> **EXERCISE PROMPT**
The answer is an exact repeat of the entries below, with the pictures omitted.

> **Records drawn from a dataset**
——

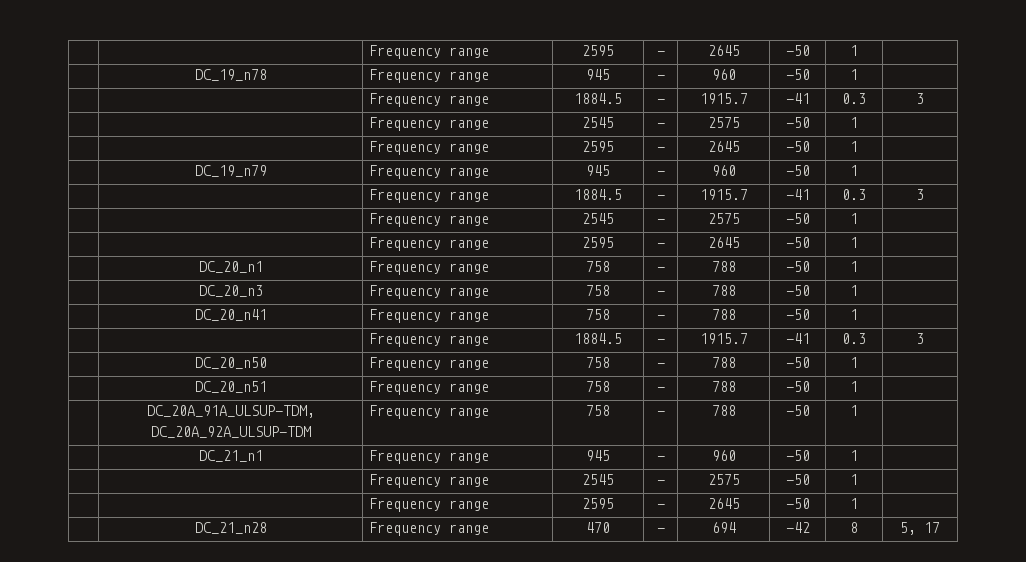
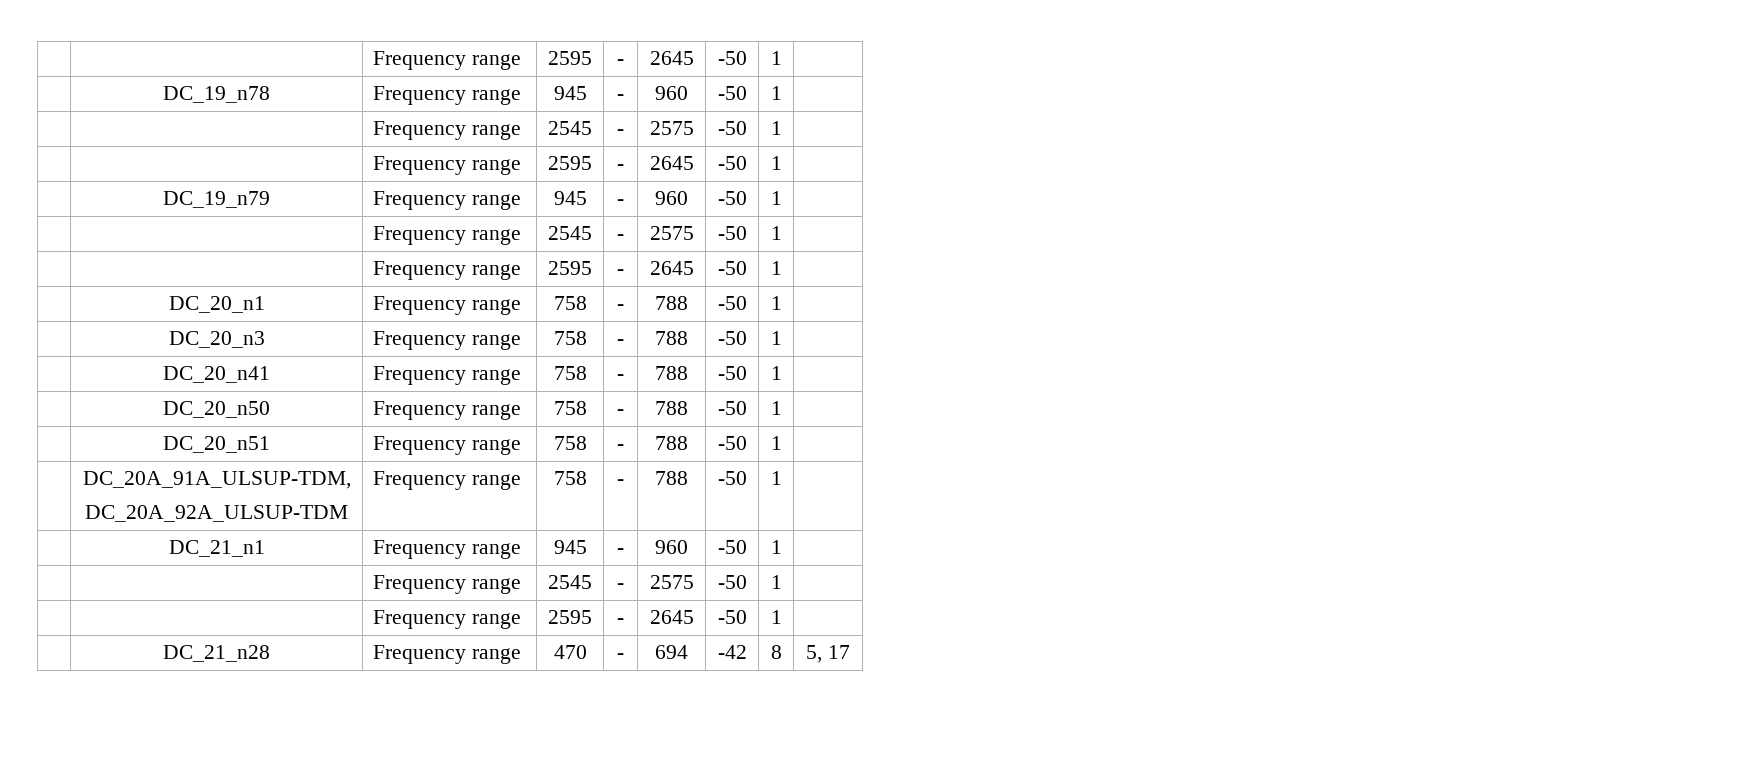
  | DC_19_n78 | Frequency range | 945 | - | 960 | -50 | 1 |
- | | Frequency range | 1884.5 | - | 1915.7 | -41 | 0.3 | 3
  | DC_19_n79 | Frequency range | 945 | - | 960 | -50 | 1 |
- | | Frequency range | 1884.5 | - | 1915.7 | -41 | 0.3 | 3
  | DC_20_n41 | Frequency range | 758 | - | 788 | -50 | 1 |
- | | Frequency range | 1884.5 | - | 1915.7 | -41 | 0.3 | 3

——

> **EXERCISE RESULT**
  | DC_19_n78 | Frequency range | 945 | - | 960 | -50 | 1 |
- | | Frequency range | 1884.5 | - | 1915.7 | -41 | 0.3 | 3
  | DC_19_n79 | Frequency range | 945 | - | 960 | -50 | 1 |
- | | Frequency range | 1884.5 | - | 1915.7 | -41 | 0.3 | 3
  | DC_20_n41 | Frequency range | 758 | - | 788 | -50 | 1 |
- | | Frequency range | 1884.5 | - | 1915.7 | -41 | 0.3 | 3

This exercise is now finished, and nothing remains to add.